Why a ceasefire is a nightmare for Riyadh
Saudi Arabia’s Crown Prince Mohammed bin Salman is in a corner. Publicly, the Kingdom has to maintain a level of Islamic solidarity and concern for regional stability. Privately, Saudi officials are reportedly telling the Trump administration to "continue hitting them hard."
There’s a specific fear driving this: the "Strategic Disaster" scenario. If the war ends with Iran still in possession of its long-range strike capabilities, the GCC faces a generational threat. The Saudis have already opened King Fahd Air Base in Taif to US forces—a move that signals they’re moving past "defensive neutrality" and into "active facilitation." Taif is further from the coast, safer from the swarms of Shahed drones that have battered Prince Sultan Air Base.
The calculation is cold and logical. If the US and Israel have already broken the seal on total war, they might as well finish the job. The Gulf states want "generational damage" inflicted on Iran’s military-industrial complex. They want the manufacturing sites for those drones and missiles turned to rubble. If they aren't, the moment the US moves its carriers back to the Pacific, Iran will exact its revenge on the smaller players across the water.
The fracture in the GCC
It’s not a perfect consensus, though. The Gulf isn't a monolith.
- The UAE and Bahrain are the most hawkish. They’ve already seen their commercial hubs targeted and want the threat neutralized once and for all.

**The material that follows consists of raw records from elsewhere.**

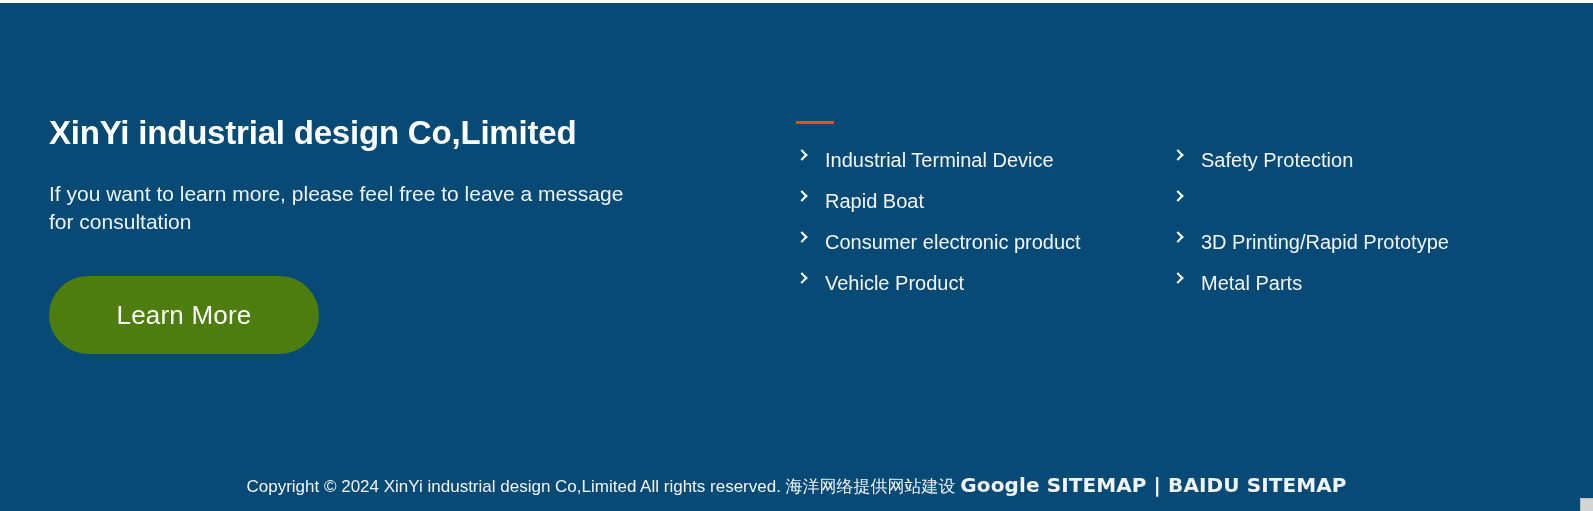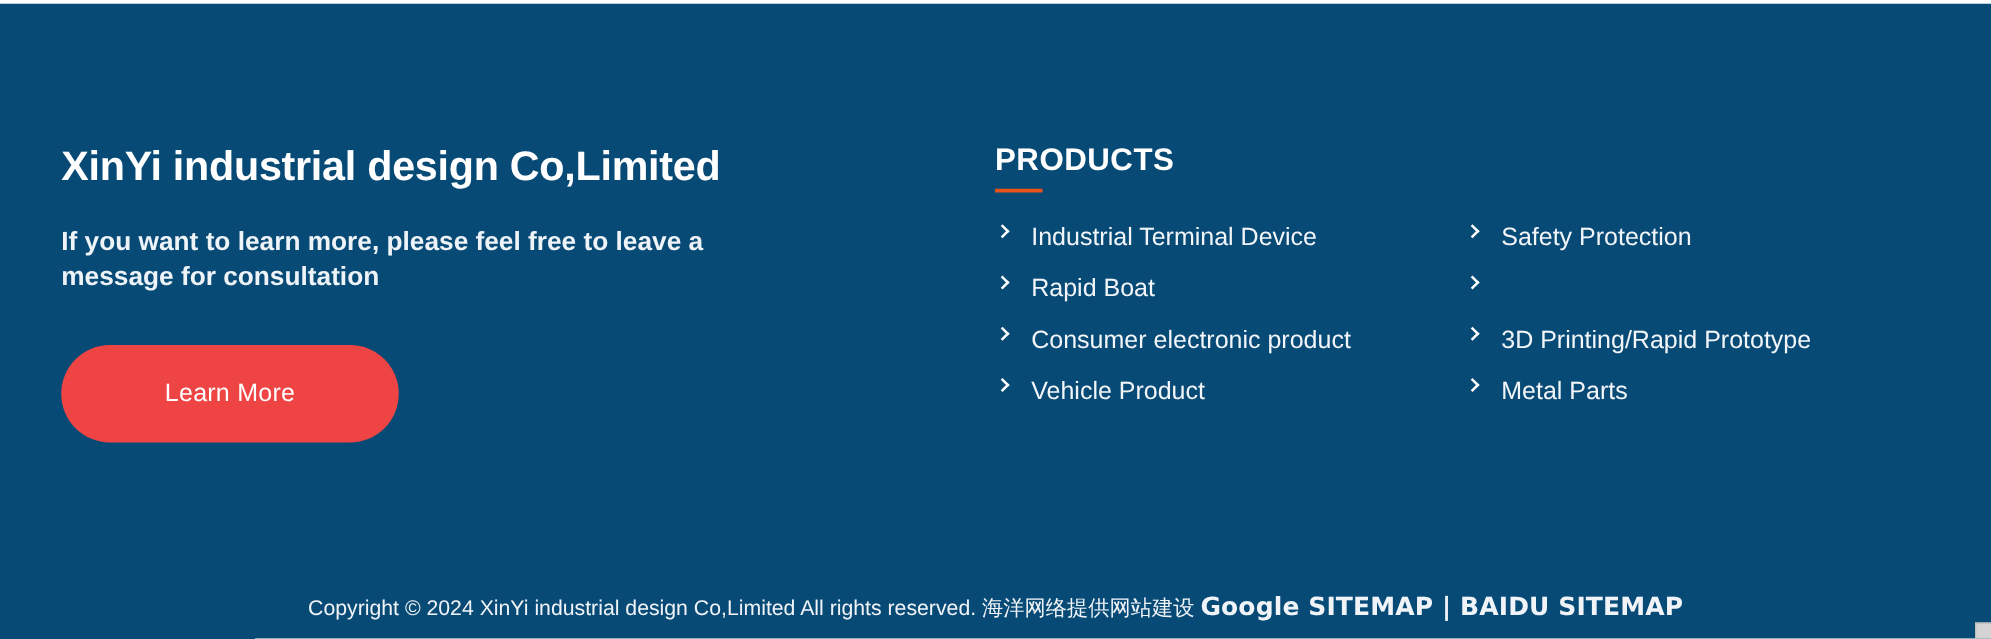--- a/index.html
+++ b/index.html
@@ -211,7 +211,6 @@
     </div>
 
     <div class="products-block">
-      <h2 class="products-heading">PRODUCTS</h2>
       <div class="heading-rule"></div>
 
       <div class="product-columns">

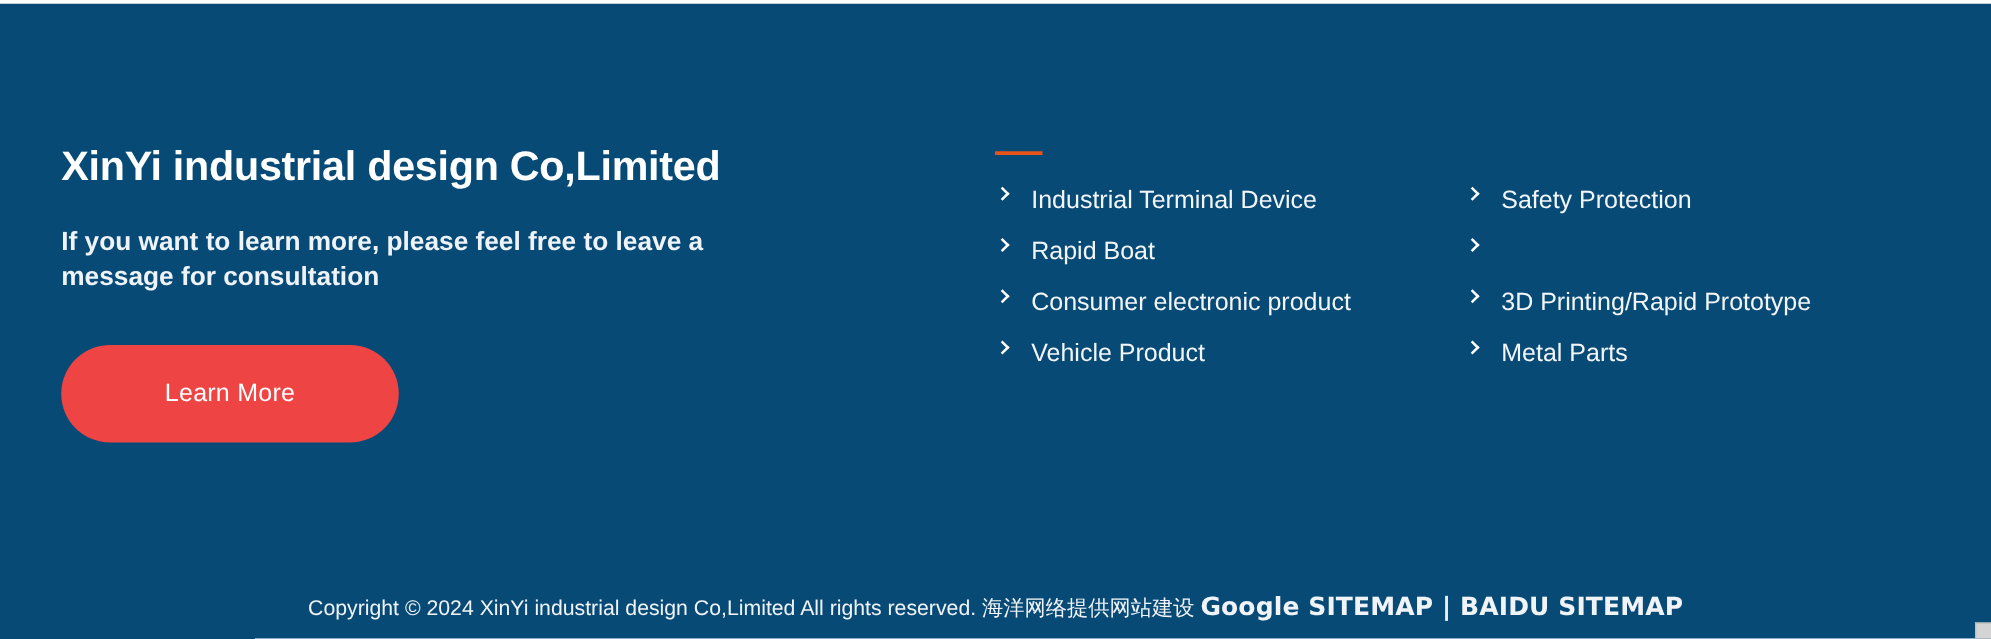--- a/index.html
+++ b/index.html
@@ -79,7 +79,7 @@
     font-size: 21px;
     line-height: 28px;
     color: #eef3f7;
-    font-weight: 700;
+    font-weight: 400;
     max-width: 590px;
   }
 

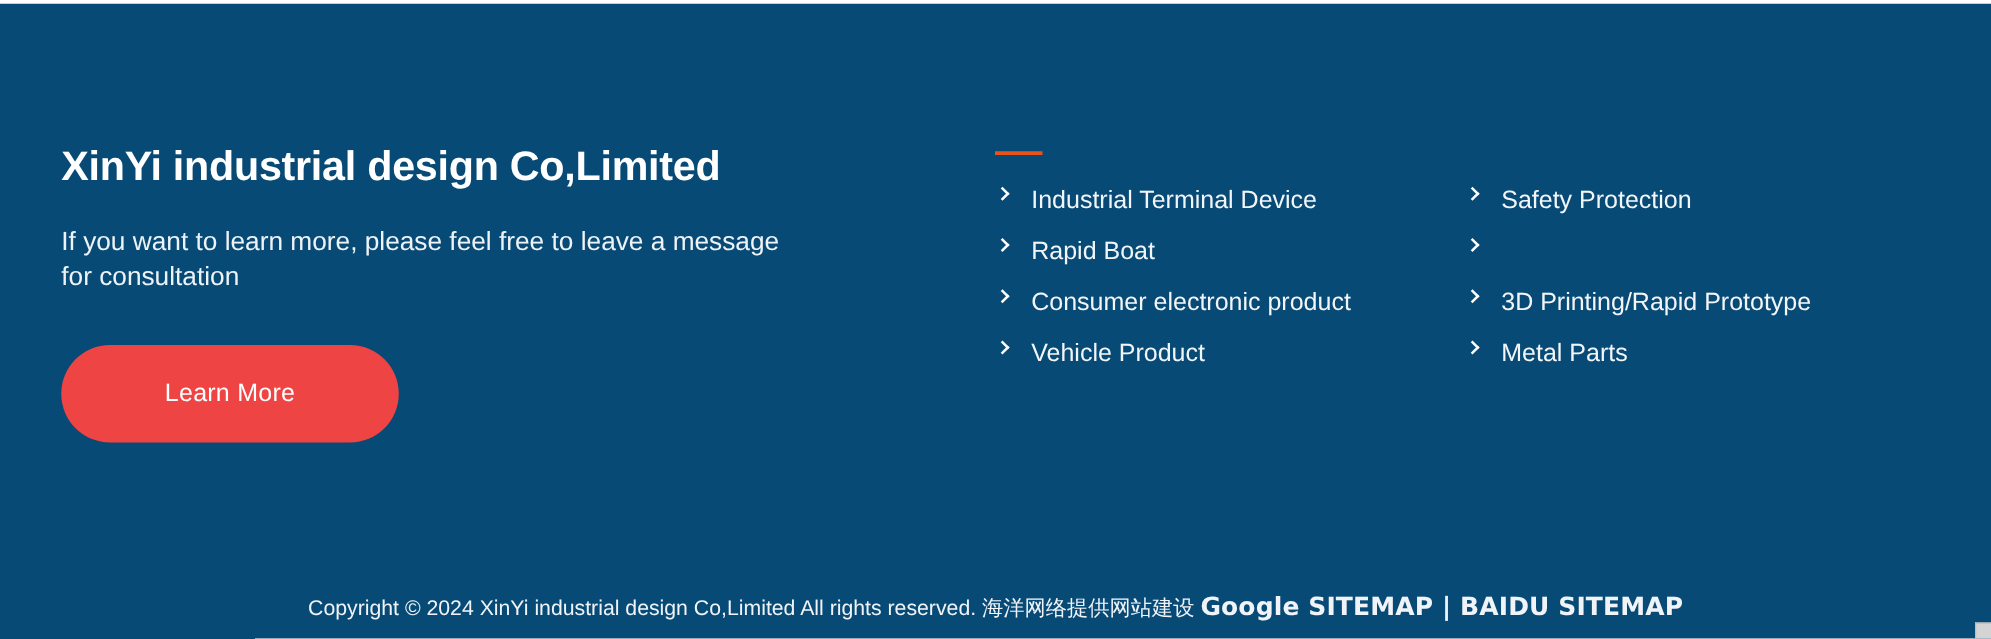--- a/index.html
+++ b/index.html
@@ -92,10 +92,10 @@
     height: 78px;
     border: none;
     border-radius: 39px;
-    background: #ef4444;
+    background: #4d7c0f;
     color: #ffffff;
     font-family: "Liberation Sans", sans-serif;
-    font-size: 20px;
+    font-size: 26px;
     font-weight: 400;
     letter-spacing: 0.2px;
     cursor: pointer;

- Qatar and Kuwait are more hesitant, balancing their roles as mediators with the reality that their energy exports are currently paralyzed.
- Oman remains the outlier, with Foreign Minister Badr Albusaidi still pushing for a diplomatic off-ramp, arguing that a prolonged war only breeds a more radicalized, vengeful Iran.
The Trump factor and the risk of abandonment
The biggest variable in this whole mess is Donald Trump. Gulf leaders are notoriously skeptical of Washington's long-term attention span. They remember 2019, when Iran attacked Saudi oil facilities at Abqaiq and the US response was... basically nothing.
Now, they're worried Trump might declare "victory" after a few high-profile assassinations and head back to Mar-a-Lago, leaving the region to deal with the fallout. This is why you see Gulf officials leaking to Israeli media and Western outlets. They're trying to lock the US into a mission that doesn't end until Iran is functionally disarmed.
It's a risky bet. By encouraging the US to stay the course, the Gulf is painting a target on its own back. Iran’s security officials, like Ali Larijani, have already accused these "Islamic brothers" of abandonment. If the US fails to totally dismantle the IRGC’s reach, the Gulf states will be facing a neighbor that has nothing left to lose and a very long memory.
Moving beyond the shield
The next few weeks will decide the security of the Middle East for the next fifty years. If the US continues the air campaign to include every known missile production facility, the Gulf might get the "strategic reset" it craves.
But if you’re looking for a silver lining, don't expect it to come from "normalization" or the Abraham Accords. Even the most hawkish Gulf officials are distancing themselves from the idea of new deals with Israel while the war is ongoing. The focus is survival, not optics.
If you want to track where this is going, watch the movements at King Fahd Air Base and the frequency of Iranian strikes on desalination plants. If Iran hits the water supply, the Gulf states will stop asking the US to fight and start launching their own F-15s. That’s the red line that changes everything.
Keep an eye on the insurance markets for global shipping. As long as those premiums stay at record highs, the economic pressure on the Gulf will force them to keep pushing for a decisive military conclusion. There's no going back to the way things were in 2025.